**EXERCISE REQUIREMENTS:**
Set down the lines that begin at the top of the records and end with the line containing "- 13. Pratiquants", and drop every picture.

**Revision tracking records:**
--- START ---

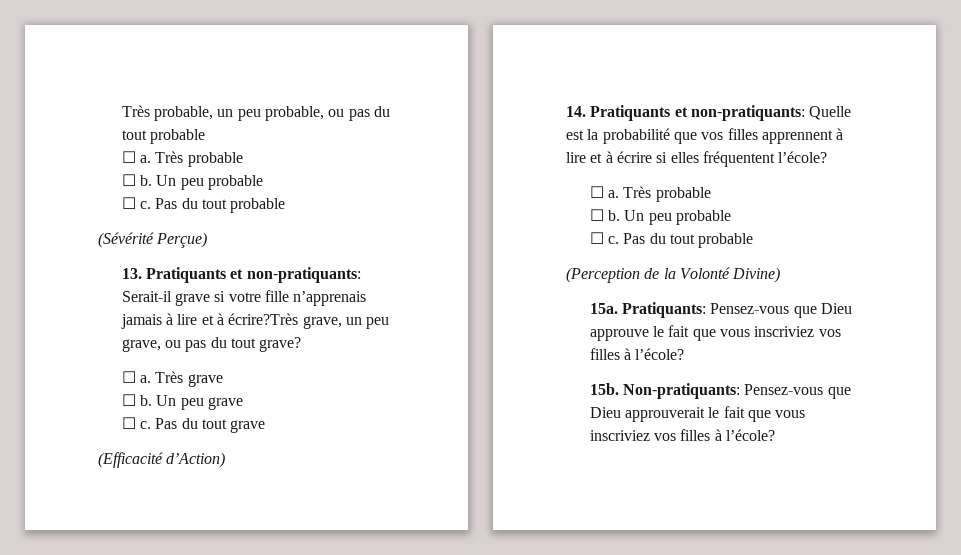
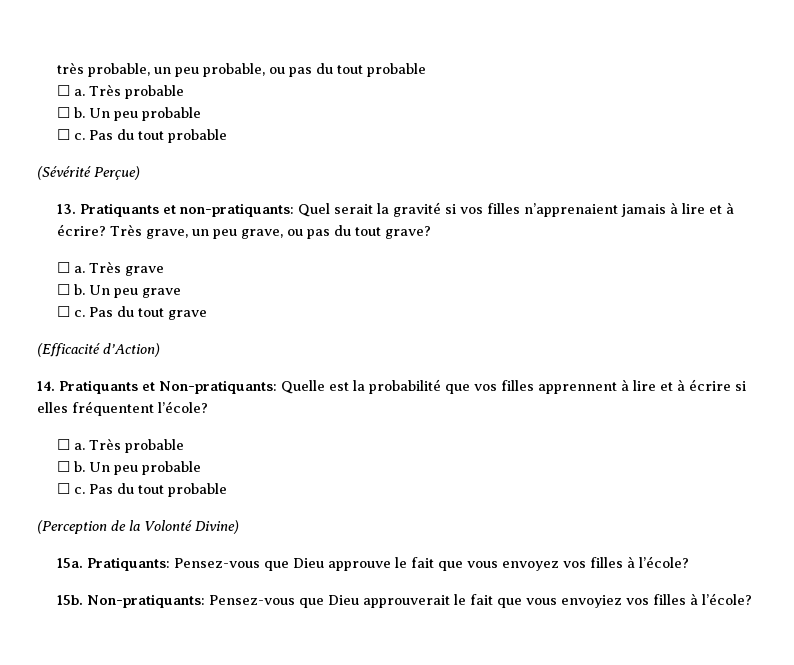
- Très probable, un peu probable, ou pas du tout probable
+ très probable, un peu probable, ou pas du tout probable
- 13. Pratiquants et non-pratiquants: Serait-il grave si votre fille n’apprenais jamais à lire et à écrire?Très grave, un peu grave, ou pas du tout grave?
+ 13. Pratiquants et non-pratiquants: Quel serait la gravité si vos filles n’apprenaient jamais à lire et à écrire? Très grave, un peu grave, ou pas du tout grave?
- 14. Pratiquants et non-pratiquants: Quelle est la probabilité que vos filles apprennent à lire et à écrire si elles fréquentent l’école?
+ 14. Pratiquants et Non-pratiquants: Quelle est la probabilité que vos filles apprennent à lire et à écrire si elles fréquentent l’école?
- Pratiquants: Pensez-vous que Dieu approuve le fait que vous inscriviez vos filles à l’école?
+ Pratiquants: Pensez-vous que Dieu approuve le fait que vous envoyez vos filles à l’école?
- Non-pratiquants: Pensez-vous que Dieu approuverait le fait que vous inscriviez vos filles à l’école?
+ Non-pratiquants: Pensez-vous que Dieu approuverait le fait que vous envoyiez vos filles à l’école?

--- END ---

**ANSWER TO THE EXERCISE:**
- Très probable, un peu probable, ou pas du tout probable
+ très probable, un peu probable, ou pas du tout probable
- 13. Pratiquants et non-pratiquants: Serait-il grave si votre fille n’apprenais jamais à lire et à écrire?Très grave, un peu grave, ou pas du tout grave?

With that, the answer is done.